Baby Proof

four

The sole benefit of leaving your husband in the small hours of the morning is that it only takes a nanosecond to get a cab. In fact, I have my choice of two, both converging upon me at the corner of Seventy-third and Columbus. The cabbies undoubtedly spot my suitcase and think that they’re getting a good airport fare, so as I climb into one, I say, “Hi, there. Sorry. I’m only going to lower Fifth.” Then I blurt out, “I just had a big fight with my husband. I think we’re getting a divorce.”

It has always amused Ben how much I chat with cab drivers. He says it is a very touristy thing to do, and that it is unlike me to be so candid with strangers. He’s right on both counts, but for some reason, I can’t help myself in a taxi.
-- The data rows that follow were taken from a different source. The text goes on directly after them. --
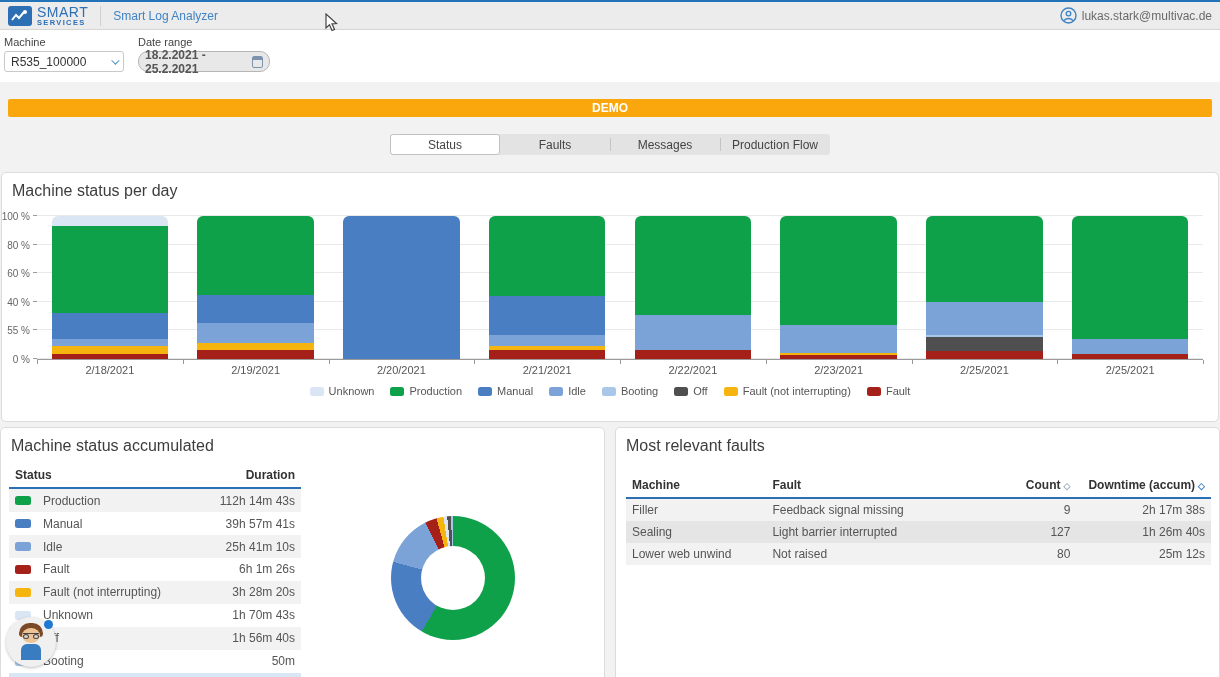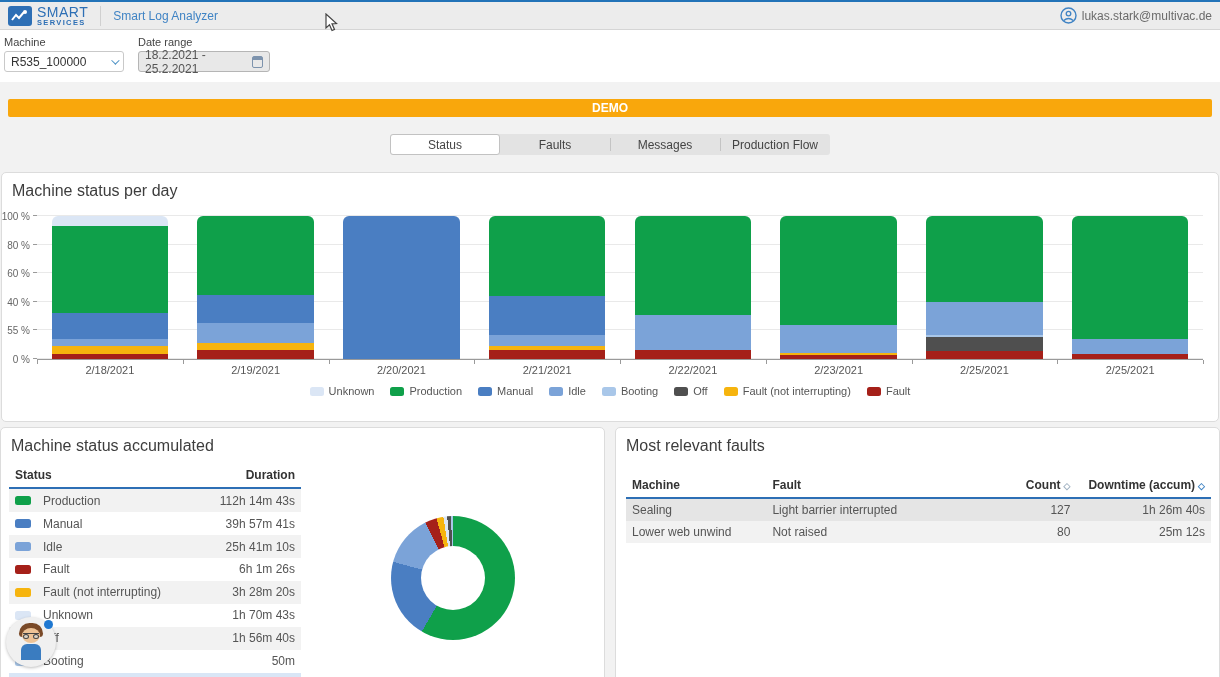"18.2.2021 - 25.2.2021" .date-box { border-radius: 3px -> 10px; font-weight: none -> bold }
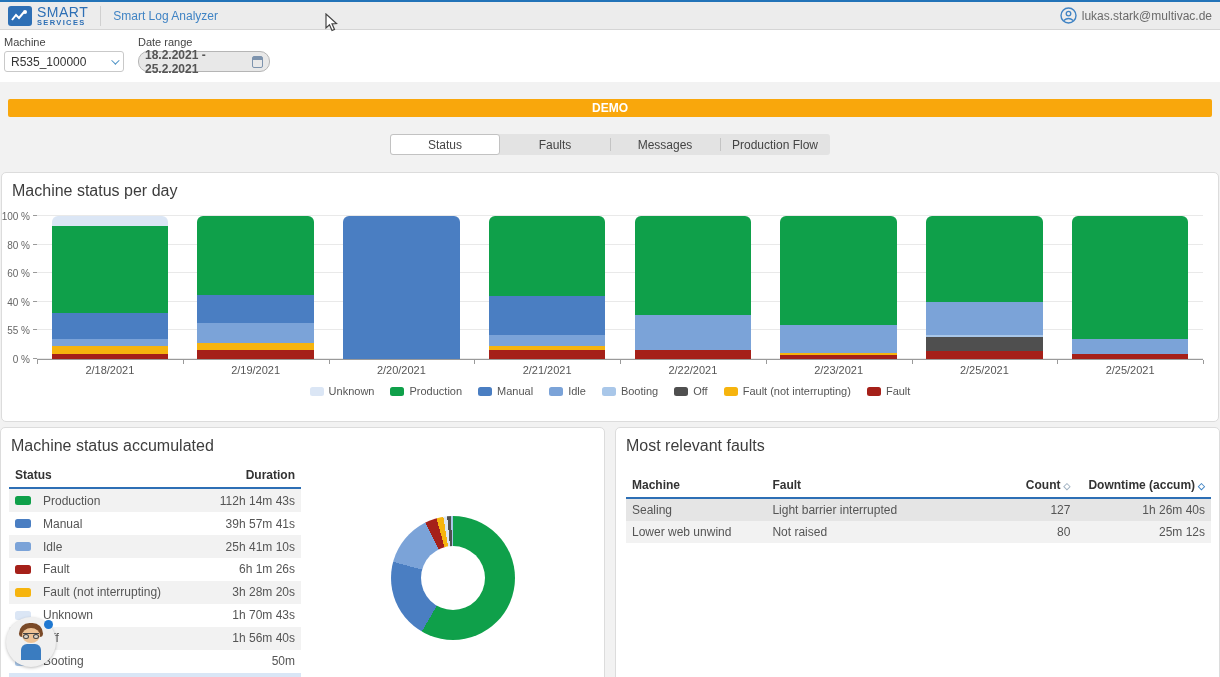"Filler" tr.odd { html: none -> <tr> <td>Filler</td> <td>Feedback signal missing</td> <td>9</td> <td>2h 17m 38s</td> </tr> }
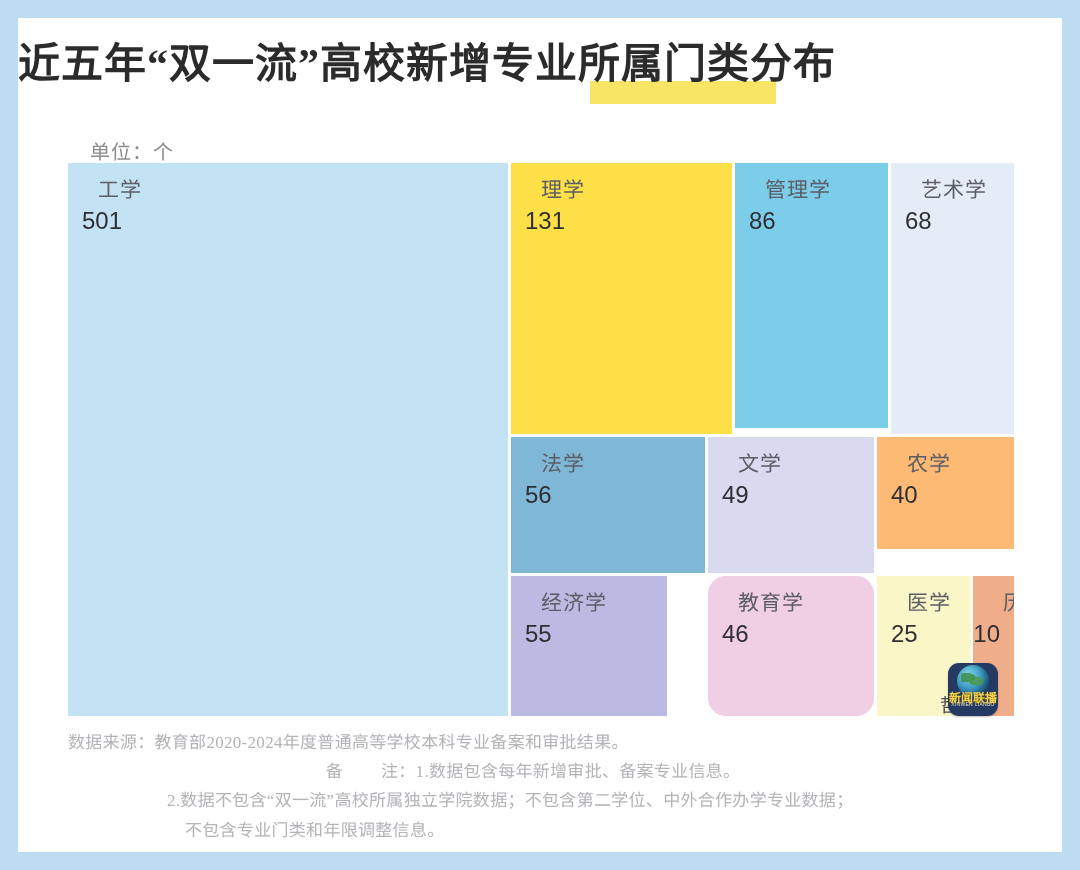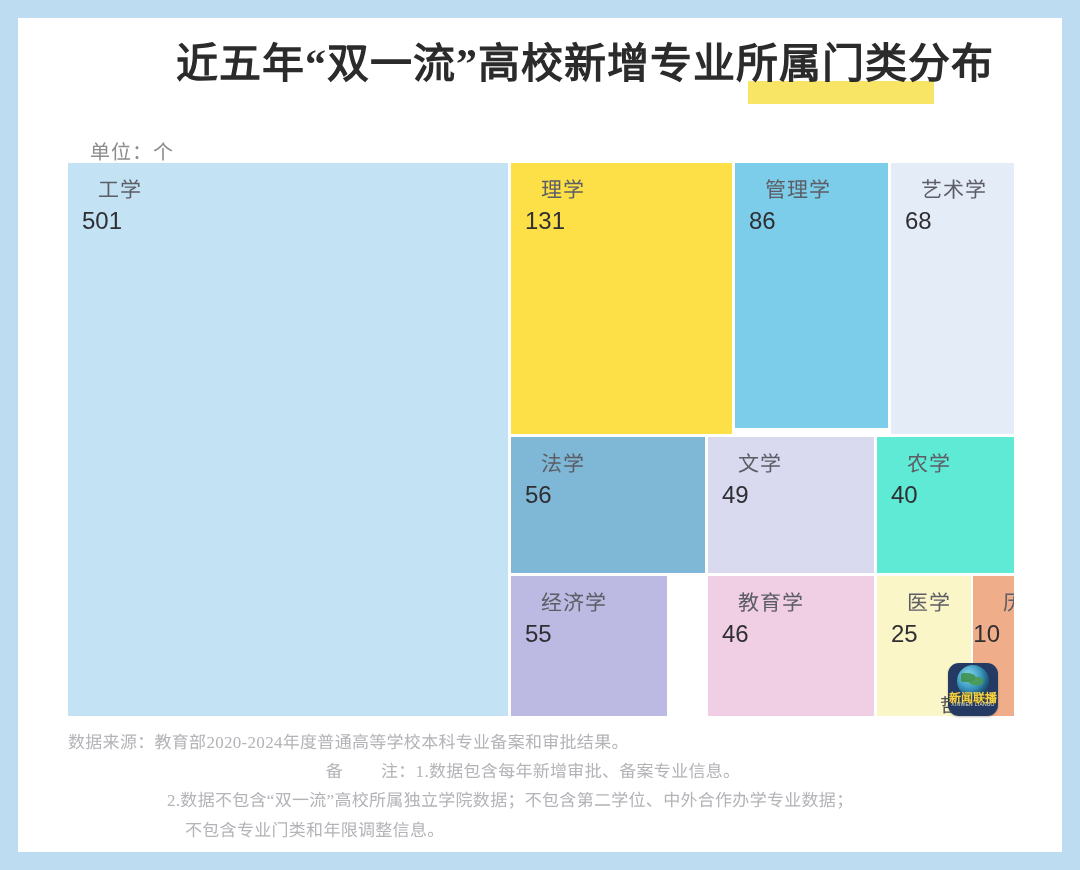"近五年“双一流”高校新增专业所属门类分布" #title-wrap { text-align: right -> left }
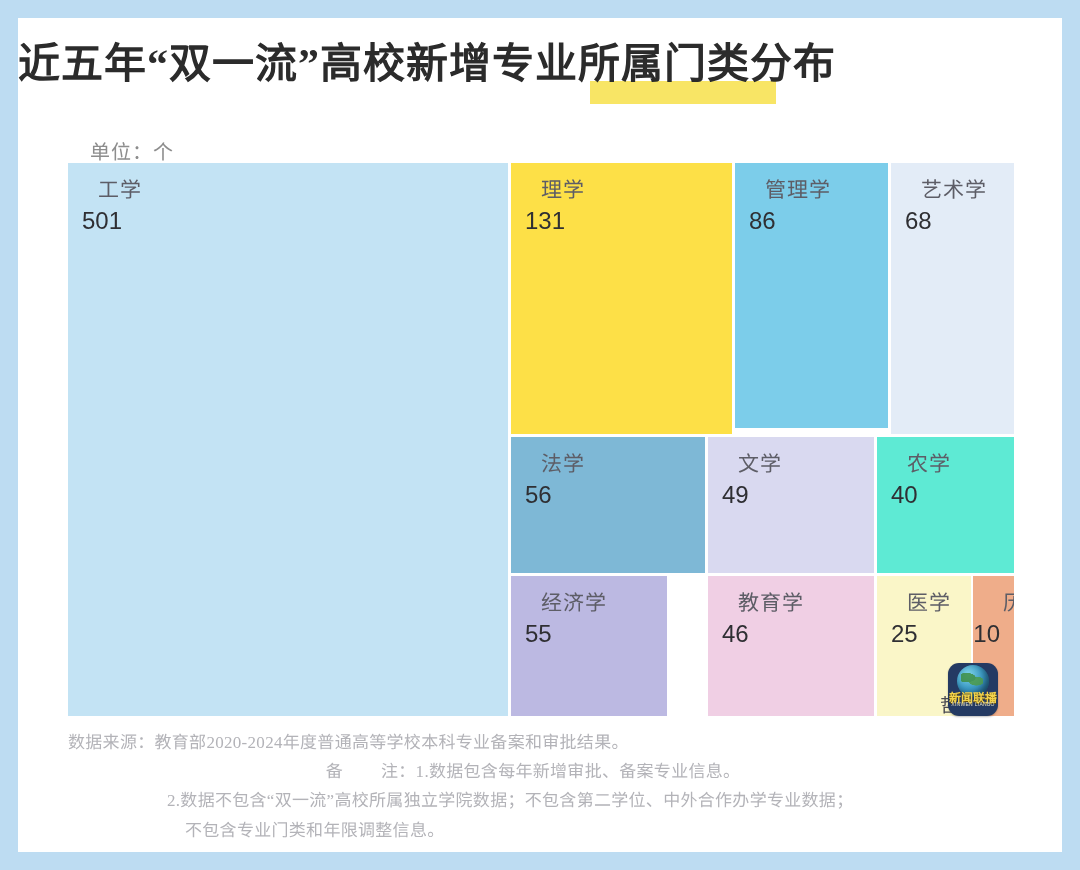"农学" div.cell { background: #5eead4 -> #fdba74; height: 136px -> 112px }
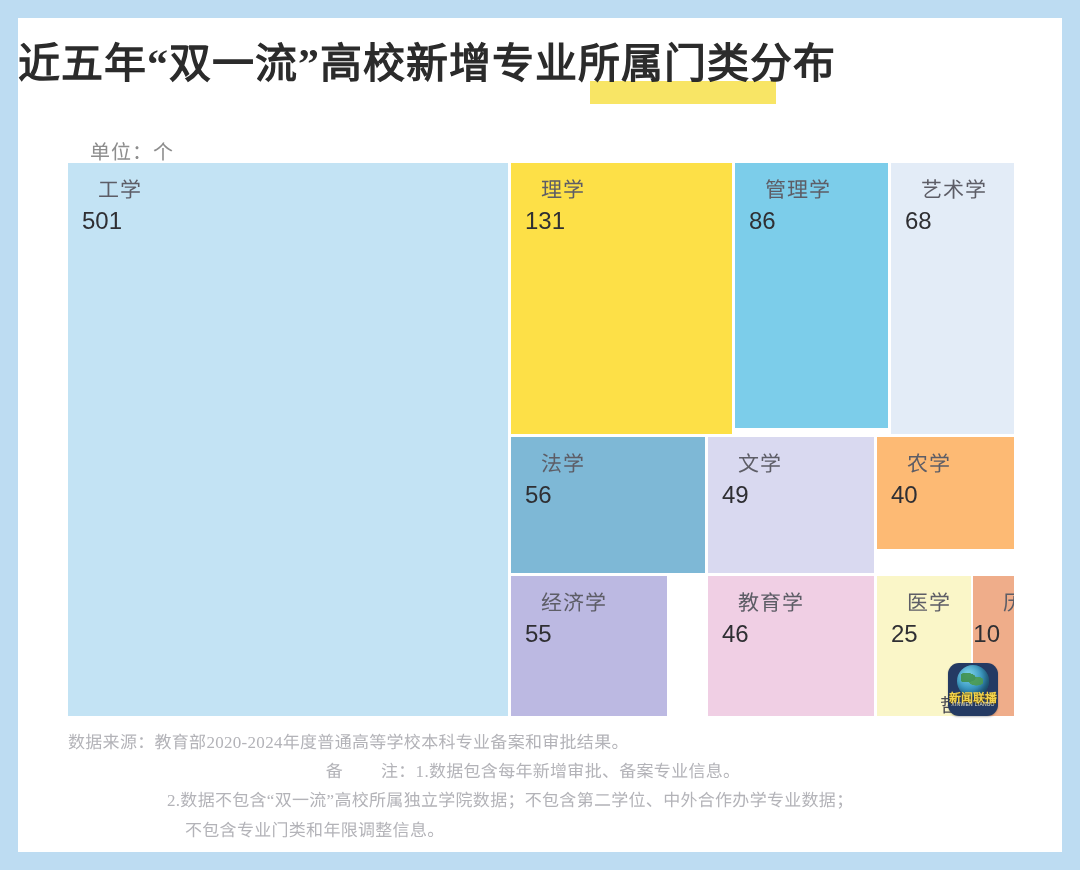"教育学" div.cell { border-radius: none -> 18px }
My driver glances at me in the rearview mirror. I can only see his eyes, which is unfortunate, because I have always thought a person’s mouth reveals more of what he’s thinking. The driver either doesn’t have a firm grasp of English or he is colossally deficient in the empathy department, because he says nothing except, “Where on Fifth?”

“Twelfth. East side,” I say, as my eyes drift down to read his name on the seatback. It is Mohammed Muhammed. I have to fight back tears as I think of how Ben once told me, on about our fourth date, that getting a cabbie named Mohammed or Muhammed, whether as a first or last name, is akin to a coin toss, a fifty-fifty proposition. Obviously it was a gross exaggeration, but ever since that night, we always check the medallion, and smile when we get a hit. It seems to happen at least once a week, but this is my first-ever double. I suddenly have the strongest urge to turn around and go home. Touch Ben’s face, kiss his cheekbones and eyelids, and tell him that surely this man’s medallion is a sign that we must fix things, somehow move forward together.

Instead, I rifle through my purse for my phone so that I can let Jess know that I’m on my way over. I remember that I left it in its charger in the kitchen. I whisper shit , realizing that she might not hear her doorman buzzing her. This could be a problem because Jess is a very sound sleeper. I fleetingly consider heading straight for a midtown hotel, but I’m afraid I’ll completely fall apart if I’m alone. So I stay on course.

Fortunately, Jess hears her buzzer, and within minutes of being dropped off, I am curled up on her couch, rehashing my fight with Ben while she makes us cinnamon toast and a big pot of coffee the extent of her expertise (and mine) in the kitchen. She brings us each a cup, mine black, hers loaded with sugar, and says that it is time for a serious talk.

Then she hesitates before adding, “And the topic of this conversation is ‘Why Claudia doesn’t want kids’?” She shoots me a sheepish look.

“Aw, c’mon. Not you, too ,” I say.

She nods like a stern schoolteacher and says, “I just want to review your reasons.”

“You already know my reasons.”

“Well, I want to hear them again. Pretend I’m your therapist.” She sits up straight, crosses her legs, and holds her mug with pinky and thumb out, Kelly Ripa-style. “And this is our first session.”

“So now I need to see a therapist just because I don’t want kids?” I feel myself slipping into my defensive mode, an all too familiar emotion lately.

Jess shakes her head. “No. Not because you don’t want kids. But because your marriage is in trouble. Now. Let’s go. Your reasons, ma’am?”

“Why do I need to have reasons’ ? When someone decides to have a baby, people don’t go around asking what her reasons are.”

“True,” Jess says. “But that is a whole nother topic about women’s role in society.”

In my mind, I hear Ben ranting about people saying a whole nother instead of another whole. “C’mon, people ! Nother is not a word) . “And just like I did when I saw Mohammed Muhammed’s name in the cab, I feel myself tearing up, thinking how much I am going to miss him and his quirky observations.

“Don’t cry, hon,” Jess says, patting my leg.

I blink back my tears, take a deep breath, and then say, “I’m just so sick of everyone assuming that you have to have kids to be happy. I thought Ben was different, but he’s just like everyone else. He totally bait and switched me.”

“It must feel like that.”

I notice that Jess is not exactly agreeing with me, so I say, “You’re on his side, aren’t you? You think I should just suck it up and have a baby.”

“I’m not judging your feelings about not wanting kids. I’m the last one who should be judging anyone’s life choices, right?”

I shrug and she continues, “I think your decision on this is a perfectly legitimate choice. It’s the right choice for a lot of women I think, in many ways, it’s a very brave choice But I do think we should talk it over. I don’t want you to have any regrets.”

“About not having kids or about losing Ben?”